◆ RECORDS PROVIDED:
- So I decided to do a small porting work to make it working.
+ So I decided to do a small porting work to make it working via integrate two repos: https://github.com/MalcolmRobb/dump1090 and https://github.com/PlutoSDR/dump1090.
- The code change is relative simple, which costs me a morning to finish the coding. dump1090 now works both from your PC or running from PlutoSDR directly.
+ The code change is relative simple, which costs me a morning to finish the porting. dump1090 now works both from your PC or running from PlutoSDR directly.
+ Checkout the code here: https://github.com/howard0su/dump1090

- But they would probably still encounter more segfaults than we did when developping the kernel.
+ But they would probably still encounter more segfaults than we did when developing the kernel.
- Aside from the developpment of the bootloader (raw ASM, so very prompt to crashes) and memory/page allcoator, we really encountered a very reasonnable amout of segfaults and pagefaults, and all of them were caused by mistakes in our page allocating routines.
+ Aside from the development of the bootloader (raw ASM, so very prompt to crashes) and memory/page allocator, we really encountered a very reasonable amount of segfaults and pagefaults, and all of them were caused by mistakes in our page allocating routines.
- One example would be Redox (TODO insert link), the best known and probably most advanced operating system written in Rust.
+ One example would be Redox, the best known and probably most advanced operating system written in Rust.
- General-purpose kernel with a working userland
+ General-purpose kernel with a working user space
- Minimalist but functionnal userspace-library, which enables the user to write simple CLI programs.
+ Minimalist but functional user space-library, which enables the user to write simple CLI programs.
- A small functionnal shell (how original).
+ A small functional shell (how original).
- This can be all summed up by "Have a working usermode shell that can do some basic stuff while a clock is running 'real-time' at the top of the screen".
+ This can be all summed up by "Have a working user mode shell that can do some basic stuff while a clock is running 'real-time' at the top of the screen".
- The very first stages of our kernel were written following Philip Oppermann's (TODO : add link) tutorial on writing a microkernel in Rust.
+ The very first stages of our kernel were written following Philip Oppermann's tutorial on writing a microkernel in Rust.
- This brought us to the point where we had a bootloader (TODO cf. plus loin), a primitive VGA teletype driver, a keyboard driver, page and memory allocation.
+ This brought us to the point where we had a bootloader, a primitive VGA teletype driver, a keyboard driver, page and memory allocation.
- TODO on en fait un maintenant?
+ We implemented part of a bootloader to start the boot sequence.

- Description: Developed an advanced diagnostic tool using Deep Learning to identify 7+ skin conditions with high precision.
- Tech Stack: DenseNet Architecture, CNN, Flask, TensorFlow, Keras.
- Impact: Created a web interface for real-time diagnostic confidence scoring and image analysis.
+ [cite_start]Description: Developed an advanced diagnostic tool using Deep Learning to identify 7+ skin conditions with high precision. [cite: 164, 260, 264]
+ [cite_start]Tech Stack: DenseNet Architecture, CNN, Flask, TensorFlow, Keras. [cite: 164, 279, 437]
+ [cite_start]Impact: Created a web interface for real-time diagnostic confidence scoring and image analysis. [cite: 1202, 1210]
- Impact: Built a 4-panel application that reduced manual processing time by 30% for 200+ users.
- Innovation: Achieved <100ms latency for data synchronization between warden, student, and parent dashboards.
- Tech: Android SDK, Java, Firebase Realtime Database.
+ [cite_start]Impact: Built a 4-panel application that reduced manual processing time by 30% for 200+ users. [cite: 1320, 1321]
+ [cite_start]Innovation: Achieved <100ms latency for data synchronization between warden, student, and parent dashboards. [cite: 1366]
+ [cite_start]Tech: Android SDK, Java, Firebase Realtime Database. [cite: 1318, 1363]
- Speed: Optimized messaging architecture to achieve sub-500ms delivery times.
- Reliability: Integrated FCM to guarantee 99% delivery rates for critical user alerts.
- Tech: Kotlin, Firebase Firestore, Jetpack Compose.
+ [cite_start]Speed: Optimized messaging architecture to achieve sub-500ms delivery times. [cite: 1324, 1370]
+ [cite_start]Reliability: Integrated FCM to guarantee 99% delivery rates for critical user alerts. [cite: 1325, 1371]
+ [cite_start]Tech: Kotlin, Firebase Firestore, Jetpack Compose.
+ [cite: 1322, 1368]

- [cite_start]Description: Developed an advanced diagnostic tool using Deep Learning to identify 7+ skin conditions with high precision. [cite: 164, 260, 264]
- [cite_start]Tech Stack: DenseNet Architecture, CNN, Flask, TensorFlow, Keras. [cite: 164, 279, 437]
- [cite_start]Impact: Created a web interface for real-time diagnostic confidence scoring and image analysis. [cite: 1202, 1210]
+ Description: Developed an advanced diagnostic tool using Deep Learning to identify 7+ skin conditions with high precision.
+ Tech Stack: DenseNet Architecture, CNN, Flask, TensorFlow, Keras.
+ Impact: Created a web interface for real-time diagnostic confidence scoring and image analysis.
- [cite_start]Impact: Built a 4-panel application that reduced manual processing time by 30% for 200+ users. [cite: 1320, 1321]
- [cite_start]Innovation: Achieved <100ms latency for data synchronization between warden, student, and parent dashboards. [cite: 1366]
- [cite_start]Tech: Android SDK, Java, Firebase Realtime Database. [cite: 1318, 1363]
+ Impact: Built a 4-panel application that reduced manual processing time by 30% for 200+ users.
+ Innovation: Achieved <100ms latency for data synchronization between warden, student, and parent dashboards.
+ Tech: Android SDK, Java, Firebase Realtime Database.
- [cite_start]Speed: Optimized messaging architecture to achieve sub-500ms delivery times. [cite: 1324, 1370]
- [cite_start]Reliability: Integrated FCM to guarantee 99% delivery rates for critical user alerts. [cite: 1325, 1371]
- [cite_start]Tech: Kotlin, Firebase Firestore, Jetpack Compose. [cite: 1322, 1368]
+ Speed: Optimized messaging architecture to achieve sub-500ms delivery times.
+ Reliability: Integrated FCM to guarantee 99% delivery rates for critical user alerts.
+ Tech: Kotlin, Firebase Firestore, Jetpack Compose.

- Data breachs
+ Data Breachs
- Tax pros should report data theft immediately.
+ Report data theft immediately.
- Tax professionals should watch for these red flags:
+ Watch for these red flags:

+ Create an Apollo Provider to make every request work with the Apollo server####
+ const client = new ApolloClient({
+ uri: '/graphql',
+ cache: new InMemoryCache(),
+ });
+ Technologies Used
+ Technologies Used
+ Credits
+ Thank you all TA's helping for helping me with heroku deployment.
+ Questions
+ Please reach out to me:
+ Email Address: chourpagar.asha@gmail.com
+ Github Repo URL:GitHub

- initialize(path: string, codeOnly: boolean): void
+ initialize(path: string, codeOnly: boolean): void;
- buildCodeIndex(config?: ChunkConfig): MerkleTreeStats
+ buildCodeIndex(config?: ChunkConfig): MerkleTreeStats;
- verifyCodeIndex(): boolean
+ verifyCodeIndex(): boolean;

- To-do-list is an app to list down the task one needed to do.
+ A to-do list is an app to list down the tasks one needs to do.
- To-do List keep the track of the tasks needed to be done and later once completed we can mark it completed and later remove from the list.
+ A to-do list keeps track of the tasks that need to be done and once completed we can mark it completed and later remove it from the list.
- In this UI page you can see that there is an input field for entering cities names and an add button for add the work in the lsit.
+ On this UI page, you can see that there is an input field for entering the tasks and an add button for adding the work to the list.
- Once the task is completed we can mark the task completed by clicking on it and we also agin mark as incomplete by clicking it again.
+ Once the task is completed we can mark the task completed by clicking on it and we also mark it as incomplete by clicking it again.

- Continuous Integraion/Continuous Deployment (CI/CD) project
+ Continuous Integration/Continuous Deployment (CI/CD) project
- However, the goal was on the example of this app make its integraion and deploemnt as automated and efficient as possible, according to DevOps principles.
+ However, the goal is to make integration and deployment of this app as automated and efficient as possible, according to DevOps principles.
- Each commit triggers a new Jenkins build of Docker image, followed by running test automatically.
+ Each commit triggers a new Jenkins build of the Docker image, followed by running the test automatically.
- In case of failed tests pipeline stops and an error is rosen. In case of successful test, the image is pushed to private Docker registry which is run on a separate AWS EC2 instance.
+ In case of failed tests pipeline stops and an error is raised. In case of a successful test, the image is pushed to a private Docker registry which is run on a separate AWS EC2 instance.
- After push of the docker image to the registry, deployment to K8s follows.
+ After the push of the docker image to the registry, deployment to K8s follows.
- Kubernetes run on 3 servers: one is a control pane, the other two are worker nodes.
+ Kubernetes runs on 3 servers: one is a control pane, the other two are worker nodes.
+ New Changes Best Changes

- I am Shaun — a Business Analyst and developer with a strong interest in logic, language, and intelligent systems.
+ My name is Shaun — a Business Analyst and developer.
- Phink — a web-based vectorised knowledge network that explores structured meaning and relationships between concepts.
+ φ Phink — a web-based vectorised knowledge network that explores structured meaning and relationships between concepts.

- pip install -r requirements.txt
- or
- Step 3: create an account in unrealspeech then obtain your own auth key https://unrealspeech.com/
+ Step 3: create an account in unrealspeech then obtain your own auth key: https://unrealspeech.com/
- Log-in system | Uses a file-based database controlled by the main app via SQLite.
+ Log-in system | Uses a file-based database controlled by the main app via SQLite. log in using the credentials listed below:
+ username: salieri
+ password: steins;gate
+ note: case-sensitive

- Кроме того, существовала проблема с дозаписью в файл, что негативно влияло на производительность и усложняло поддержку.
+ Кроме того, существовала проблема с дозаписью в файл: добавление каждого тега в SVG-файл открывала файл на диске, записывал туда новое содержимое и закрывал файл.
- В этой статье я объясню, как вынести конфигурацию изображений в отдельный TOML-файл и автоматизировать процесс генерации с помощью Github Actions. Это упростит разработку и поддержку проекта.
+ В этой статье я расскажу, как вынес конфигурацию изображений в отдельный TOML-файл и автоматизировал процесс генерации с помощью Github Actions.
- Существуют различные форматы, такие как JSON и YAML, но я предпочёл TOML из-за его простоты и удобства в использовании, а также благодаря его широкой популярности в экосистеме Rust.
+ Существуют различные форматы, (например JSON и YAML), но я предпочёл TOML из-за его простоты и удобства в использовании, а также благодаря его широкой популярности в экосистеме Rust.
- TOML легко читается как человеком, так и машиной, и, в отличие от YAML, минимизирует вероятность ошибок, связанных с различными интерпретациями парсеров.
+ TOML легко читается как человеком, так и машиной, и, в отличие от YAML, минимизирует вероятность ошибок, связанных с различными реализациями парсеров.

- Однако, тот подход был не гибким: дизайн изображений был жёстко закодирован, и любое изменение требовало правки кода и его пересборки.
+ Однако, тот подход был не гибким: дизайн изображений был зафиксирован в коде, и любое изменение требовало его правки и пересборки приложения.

◆ BRIEF: The required output is the stretch of entries above from the line containing "- pip install -r requirements.txt" through the line containing "и закрывал файл.", reproduced exactly.

◆ ANSWER BELOW:
- pip install -r requirements.txt
- or
- Step 3: create an account in unrealspeech then obtain your own auth key https://unrealspeech.com/
+ Step 3: create an account in unrealspeech then obtain your own auth key: https://unrealspeech.com/
- Log-in system | Uses a file-based database controlled by the main app via SQLite.
+ Log-in system | Uses a file-based database controlled by the main app via SQLite. log in using the credentials listed below:
+ username: salieri
+ password: steins;gate
+ note: case-sensitive

- Кроме того, существовала проблема с дозаписью в файл, что негативно влияло на производительность и усложняло поддержку.
+ Кроме того, существовала проблема с дозаписью в файл: добавление каждого тега в SVG-файл открывала файл на диске, записывал туда новое содержимое и закрывал файл.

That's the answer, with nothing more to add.